* GOAL OF THE EXERCISE
Give the lines again, unchanged, starting with the line containing "Supported | Notes" and ending with the last line of the data below.

(Excerpts from a dataset)
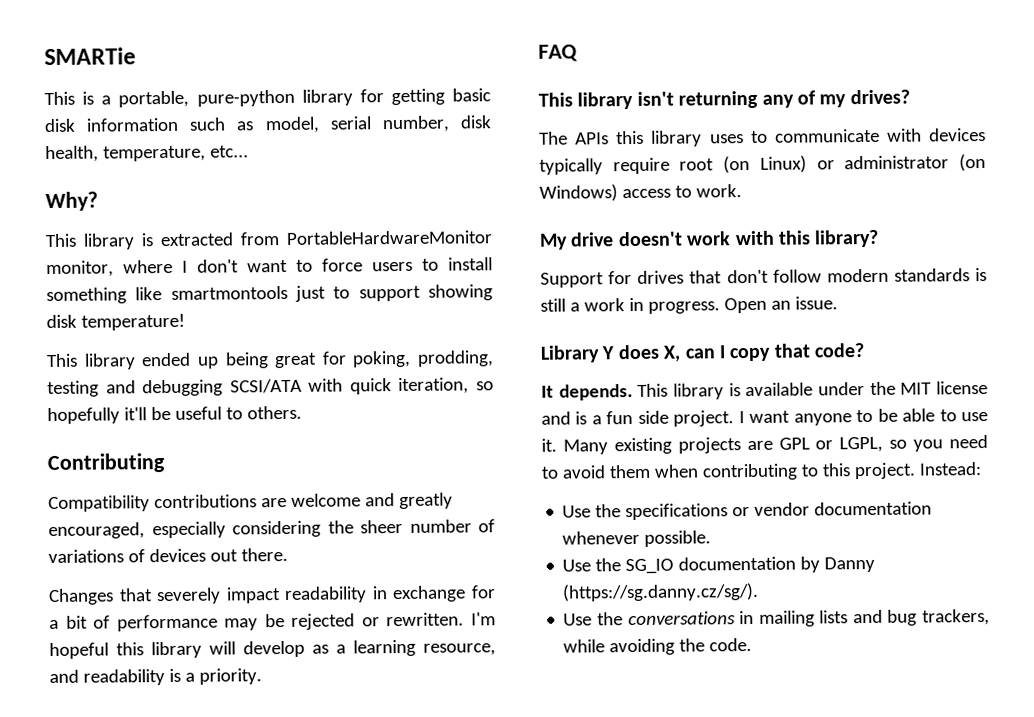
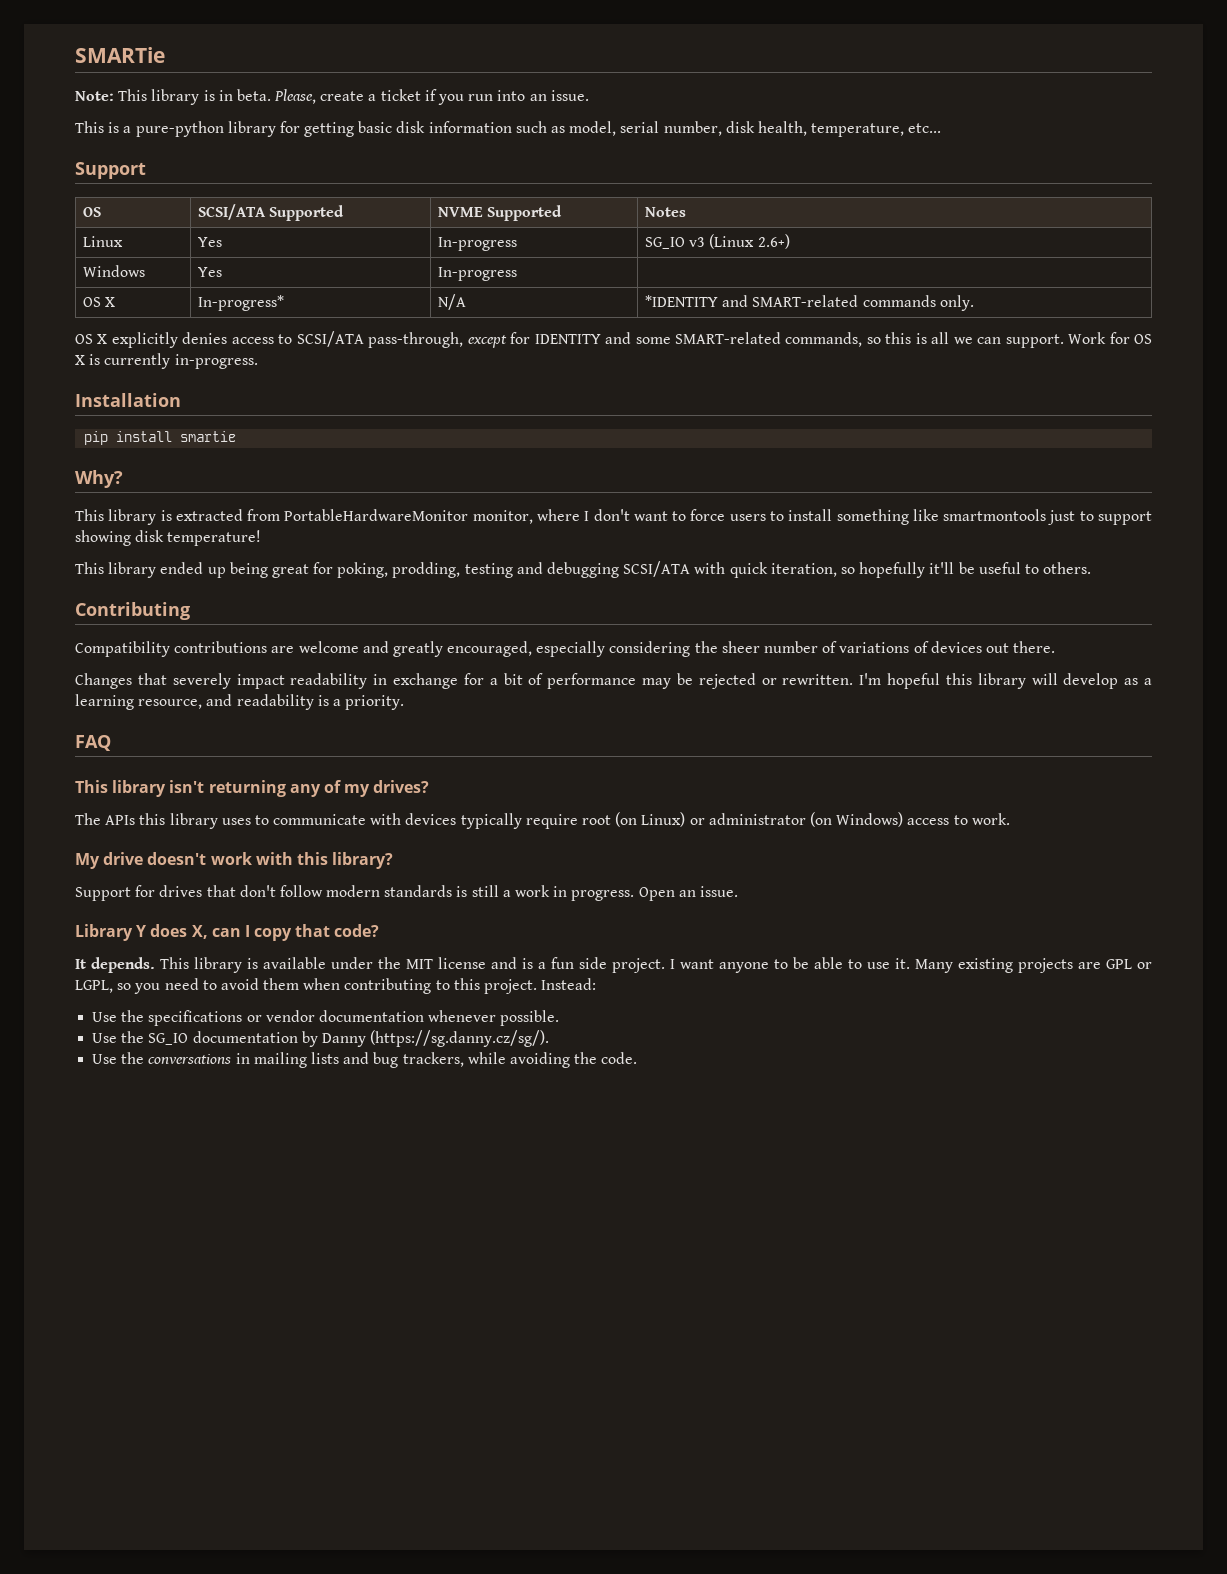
+ Note: This library is in beta. Please, create a ticket if you run into an issue.
- This is a portable, pure-python library for getting basic disk information such as model, serial number, disk health, temperature, etc...
+ This is a pure-python library for getting basic disk information such as model, serial number, disk health, temperature, etc...
+ Support
+ OS | SCSI/ATA Supported | NVME Supported | Notes
+ Linux | Yes | In-progress | SG_IO v3 (Linux 2.6+)
+ Windows | Yes | In-progress |
+ OS X | In-progress* | N/A | *IDENTITY and SMART-related commands only.
+ OS X explicitly denies access to SCSI/ATA pass-through, except for IDENTITY and some SMART-related commands, so this is all we can support. Work for OS X is currently in-progress.
+ Installation
+ pip install smartie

* TASK RESPONSE
+ OS | SCSI/ATA Supported | NVME Supported | Notes
+ Linux | Yes | In-progress | SG_IO v3 (Linux 2.6+)
+ Windows | Yes | In-progress |
+ OS X | In-progress* | N/A | *IDENTITY and SMART-related commands only.
+ OS X explicitly denies access to SCSI/ATA pass-through, except for IDENTITY and some SMART-related commands, so this is all we can support. Work for OS X is currently in-progress.
+ Installation
+ pip install smartie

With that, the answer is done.